A minute later, I was in their tiny apartment, meeting their enormous kitty and being offered some treats to take to my cat in return.
“Where did you move here from?” they asked excitedly. When I mentioned that we’d just moved back from Europe, I thought they’d start clapping their hands.
“We lived in Europe for years,” Jill said, explaining that they worked for the State Department. “We were the last ones out of Yugoslavia in the ‘90s. We locked the doors behind us.”
A chill ran up my spine as I explained that I’d traveled through the Balkans a few years prior and counted it among my favorite places in the world. Needless to say, bonding over remote locations and reverse culture shock is pretty powerful stuff.
“How are you handling being back?” Jill asked empathically.
“Walgreens overwhelms me a lot,” I confided, something I rarely tell people because I hate being that obnoxious stereotype of an American who lived abroad and now thinks they have all this nuanced perspective about everyday life.
But with Jill, it was OK. She smiled and said, “Oh, the first time I went into Macy’s, I just burst into years. We’ve been back 18 years, and sometimes I still have trouble.”
I wanted to hug her.
Instead of invading anyone’s personal space, I’ve made a concerted effort to build relationships with the people I meet in the building. Last weekend, my honey and I went out of town for a few days. Instead of calling our cat sitter, I rang Jill.
“Would you guys be willing to check on Malcolm the cat twice this weekend?” I asked. They came down to get the key and ended up staying for an hour, giving us the latest neighborhood gossip and chatting about when the next earthquake might hit. I left them a nice bottle of wine and some goodies for their kitty and practically begged them to let me return the favor the next time they go away overnight.
I know it’s all a little sappy, but knowing that I have neighbors I can call makes me feel warm inside. I suppose I simply hadn’t considered how nice it is to have a pal who will water the flowers and check the mail in your absence. (Or a neighbor who lets you borrow her clay pots. At least half of my current planters are not my own. Thanks, Jen!)

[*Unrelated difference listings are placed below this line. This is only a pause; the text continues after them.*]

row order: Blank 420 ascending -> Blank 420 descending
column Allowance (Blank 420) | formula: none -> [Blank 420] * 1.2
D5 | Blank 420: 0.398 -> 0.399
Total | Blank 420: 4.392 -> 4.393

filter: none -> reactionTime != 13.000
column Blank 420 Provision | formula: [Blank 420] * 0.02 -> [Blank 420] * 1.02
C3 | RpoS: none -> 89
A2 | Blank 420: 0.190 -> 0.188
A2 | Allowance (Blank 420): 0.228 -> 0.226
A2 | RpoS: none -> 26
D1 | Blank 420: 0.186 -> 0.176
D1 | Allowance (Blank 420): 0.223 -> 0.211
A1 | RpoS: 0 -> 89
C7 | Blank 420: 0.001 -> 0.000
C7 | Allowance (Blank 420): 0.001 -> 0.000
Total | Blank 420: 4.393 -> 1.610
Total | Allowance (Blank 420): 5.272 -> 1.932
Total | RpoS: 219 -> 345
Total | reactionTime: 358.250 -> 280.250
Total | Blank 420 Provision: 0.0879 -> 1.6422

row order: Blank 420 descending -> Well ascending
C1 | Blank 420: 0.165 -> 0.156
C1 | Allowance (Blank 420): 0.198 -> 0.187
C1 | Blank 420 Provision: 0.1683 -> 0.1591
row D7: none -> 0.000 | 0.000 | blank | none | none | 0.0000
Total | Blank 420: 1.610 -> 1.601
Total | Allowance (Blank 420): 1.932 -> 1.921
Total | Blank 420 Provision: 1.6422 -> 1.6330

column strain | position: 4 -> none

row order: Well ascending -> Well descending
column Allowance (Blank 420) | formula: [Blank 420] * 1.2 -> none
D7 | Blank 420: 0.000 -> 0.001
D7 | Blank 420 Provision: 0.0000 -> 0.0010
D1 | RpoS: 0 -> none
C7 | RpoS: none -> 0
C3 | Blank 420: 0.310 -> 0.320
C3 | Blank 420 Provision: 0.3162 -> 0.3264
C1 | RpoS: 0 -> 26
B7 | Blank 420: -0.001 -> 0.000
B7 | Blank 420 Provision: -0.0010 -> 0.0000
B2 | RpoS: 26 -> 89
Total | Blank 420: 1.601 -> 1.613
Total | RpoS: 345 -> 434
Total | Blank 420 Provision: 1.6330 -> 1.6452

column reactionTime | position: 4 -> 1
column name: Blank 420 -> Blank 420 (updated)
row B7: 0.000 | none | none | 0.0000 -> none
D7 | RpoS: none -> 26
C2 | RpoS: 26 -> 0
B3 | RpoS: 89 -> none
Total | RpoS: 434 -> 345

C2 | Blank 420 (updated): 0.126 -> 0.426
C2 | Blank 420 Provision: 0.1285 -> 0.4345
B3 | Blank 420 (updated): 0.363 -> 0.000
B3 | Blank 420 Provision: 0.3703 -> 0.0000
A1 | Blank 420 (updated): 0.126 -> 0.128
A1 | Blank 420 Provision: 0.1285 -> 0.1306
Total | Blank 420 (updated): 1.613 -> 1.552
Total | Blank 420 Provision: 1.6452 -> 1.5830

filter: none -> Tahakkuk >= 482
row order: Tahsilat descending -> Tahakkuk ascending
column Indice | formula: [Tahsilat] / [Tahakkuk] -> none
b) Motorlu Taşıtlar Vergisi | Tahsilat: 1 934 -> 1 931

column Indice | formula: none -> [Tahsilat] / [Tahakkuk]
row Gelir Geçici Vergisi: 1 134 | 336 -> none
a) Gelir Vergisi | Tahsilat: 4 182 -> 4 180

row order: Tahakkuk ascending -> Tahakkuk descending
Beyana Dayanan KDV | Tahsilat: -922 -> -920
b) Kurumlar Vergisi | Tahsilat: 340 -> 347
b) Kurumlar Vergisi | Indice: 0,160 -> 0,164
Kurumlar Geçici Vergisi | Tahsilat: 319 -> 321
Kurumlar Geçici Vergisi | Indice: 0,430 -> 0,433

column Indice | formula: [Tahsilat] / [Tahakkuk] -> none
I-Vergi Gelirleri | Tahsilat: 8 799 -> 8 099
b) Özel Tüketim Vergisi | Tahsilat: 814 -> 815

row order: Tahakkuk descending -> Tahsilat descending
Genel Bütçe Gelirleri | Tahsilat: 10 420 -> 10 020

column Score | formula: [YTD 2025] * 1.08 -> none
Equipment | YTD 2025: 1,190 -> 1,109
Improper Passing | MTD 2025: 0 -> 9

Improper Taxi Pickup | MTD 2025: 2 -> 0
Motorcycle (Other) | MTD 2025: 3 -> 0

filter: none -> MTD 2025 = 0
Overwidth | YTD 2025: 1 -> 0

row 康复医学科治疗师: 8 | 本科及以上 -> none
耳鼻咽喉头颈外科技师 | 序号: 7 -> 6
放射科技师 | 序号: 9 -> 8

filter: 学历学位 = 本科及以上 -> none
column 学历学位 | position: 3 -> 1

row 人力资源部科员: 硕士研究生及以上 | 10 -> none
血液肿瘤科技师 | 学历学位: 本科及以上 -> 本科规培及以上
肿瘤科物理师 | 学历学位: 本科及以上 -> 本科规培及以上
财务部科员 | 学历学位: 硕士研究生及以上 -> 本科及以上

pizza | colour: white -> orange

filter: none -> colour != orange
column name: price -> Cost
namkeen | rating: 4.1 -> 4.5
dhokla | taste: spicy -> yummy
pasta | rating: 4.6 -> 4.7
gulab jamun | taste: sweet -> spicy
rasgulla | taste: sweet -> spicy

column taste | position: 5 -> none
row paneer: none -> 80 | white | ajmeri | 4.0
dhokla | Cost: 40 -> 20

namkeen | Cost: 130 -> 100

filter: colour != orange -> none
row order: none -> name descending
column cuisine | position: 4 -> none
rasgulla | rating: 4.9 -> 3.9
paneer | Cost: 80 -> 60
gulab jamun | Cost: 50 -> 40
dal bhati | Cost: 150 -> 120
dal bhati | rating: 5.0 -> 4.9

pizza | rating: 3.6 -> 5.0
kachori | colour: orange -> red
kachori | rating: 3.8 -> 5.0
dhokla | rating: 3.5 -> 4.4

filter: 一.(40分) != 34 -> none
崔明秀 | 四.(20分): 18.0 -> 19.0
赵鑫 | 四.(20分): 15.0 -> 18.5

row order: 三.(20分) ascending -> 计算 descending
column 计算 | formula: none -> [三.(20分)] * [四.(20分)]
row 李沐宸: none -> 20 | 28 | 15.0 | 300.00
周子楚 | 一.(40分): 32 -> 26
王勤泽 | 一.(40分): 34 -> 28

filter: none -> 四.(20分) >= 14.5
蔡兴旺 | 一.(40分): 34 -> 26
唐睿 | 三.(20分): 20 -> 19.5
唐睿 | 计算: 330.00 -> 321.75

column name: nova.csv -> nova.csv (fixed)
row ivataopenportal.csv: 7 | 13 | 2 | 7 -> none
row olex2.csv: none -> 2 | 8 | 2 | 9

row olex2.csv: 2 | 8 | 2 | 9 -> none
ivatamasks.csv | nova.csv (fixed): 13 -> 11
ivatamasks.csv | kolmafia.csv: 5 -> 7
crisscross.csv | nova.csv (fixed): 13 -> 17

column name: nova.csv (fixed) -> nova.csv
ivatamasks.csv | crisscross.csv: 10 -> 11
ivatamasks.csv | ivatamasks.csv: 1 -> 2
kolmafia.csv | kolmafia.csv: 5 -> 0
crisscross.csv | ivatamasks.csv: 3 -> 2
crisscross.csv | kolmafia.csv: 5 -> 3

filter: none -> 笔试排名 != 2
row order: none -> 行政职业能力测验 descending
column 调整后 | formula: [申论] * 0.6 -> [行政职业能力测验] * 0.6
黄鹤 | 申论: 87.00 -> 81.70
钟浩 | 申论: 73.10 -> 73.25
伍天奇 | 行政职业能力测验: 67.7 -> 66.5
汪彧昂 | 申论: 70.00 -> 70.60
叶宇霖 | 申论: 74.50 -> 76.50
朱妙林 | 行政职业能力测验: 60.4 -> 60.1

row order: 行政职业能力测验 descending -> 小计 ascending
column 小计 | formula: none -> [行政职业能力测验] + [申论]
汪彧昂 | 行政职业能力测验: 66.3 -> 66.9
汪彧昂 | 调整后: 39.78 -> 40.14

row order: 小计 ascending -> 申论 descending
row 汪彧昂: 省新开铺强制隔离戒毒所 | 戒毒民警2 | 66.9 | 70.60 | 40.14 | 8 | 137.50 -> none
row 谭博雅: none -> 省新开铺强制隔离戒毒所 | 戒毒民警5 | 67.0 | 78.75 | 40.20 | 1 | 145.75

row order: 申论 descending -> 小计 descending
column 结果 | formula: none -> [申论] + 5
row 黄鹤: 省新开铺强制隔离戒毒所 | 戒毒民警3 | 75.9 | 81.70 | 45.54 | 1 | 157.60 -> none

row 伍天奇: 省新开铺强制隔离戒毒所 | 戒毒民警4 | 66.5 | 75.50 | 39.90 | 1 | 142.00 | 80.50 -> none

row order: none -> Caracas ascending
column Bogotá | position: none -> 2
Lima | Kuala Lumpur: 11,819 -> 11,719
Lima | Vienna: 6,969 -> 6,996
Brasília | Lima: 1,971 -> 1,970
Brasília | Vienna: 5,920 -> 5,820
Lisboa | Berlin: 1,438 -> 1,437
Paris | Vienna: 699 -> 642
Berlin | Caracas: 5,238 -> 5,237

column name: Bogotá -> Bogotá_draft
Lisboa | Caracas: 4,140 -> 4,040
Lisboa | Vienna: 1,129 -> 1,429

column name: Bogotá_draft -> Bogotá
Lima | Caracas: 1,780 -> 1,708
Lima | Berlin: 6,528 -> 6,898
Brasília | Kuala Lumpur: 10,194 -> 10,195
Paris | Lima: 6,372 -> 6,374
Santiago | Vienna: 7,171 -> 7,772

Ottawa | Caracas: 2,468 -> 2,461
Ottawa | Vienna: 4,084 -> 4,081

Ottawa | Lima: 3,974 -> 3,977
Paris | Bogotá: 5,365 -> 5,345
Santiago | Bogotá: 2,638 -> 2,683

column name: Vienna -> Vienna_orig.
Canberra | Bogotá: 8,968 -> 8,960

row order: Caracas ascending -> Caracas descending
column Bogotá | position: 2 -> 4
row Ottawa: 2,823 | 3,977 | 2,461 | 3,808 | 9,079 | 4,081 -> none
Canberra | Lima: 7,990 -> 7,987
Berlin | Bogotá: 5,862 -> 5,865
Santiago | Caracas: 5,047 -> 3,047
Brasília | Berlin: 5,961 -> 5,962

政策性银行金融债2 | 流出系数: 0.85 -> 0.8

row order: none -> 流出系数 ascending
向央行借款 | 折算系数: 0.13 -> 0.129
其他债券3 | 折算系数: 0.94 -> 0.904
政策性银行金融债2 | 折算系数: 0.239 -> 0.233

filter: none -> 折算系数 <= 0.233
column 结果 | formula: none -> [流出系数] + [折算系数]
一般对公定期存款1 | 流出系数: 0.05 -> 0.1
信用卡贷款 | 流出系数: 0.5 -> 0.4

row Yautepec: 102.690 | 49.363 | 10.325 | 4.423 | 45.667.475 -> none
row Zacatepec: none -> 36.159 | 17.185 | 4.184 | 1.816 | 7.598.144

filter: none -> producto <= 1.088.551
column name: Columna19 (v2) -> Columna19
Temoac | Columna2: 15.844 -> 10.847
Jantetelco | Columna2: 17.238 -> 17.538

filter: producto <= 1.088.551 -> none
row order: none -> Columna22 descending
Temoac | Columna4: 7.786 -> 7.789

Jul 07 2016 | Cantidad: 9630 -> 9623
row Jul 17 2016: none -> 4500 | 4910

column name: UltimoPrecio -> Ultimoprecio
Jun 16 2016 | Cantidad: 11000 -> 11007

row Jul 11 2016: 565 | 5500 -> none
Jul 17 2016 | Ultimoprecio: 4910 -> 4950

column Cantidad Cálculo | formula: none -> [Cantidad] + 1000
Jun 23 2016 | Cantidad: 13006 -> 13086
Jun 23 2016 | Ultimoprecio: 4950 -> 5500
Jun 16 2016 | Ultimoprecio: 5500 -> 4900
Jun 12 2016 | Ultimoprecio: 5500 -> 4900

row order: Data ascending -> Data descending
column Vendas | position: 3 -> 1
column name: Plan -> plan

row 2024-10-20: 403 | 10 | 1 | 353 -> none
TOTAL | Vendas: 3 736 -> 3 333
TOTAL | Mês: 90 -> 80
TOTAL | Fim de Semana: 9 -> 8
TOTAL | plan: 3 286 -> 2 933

All of this makes me feel like staying put for a while, like maybe I don’t have to keep rushing off to new cities to meet new people. Maybe I can settle into my neighborhood and learn to love the familiarity mixed with the occasional surprise. Actually, I think I already have.
*I always change people's names who haven't obviously consented to being described, if fondly, on the internets. Everyone in this article has been renamed.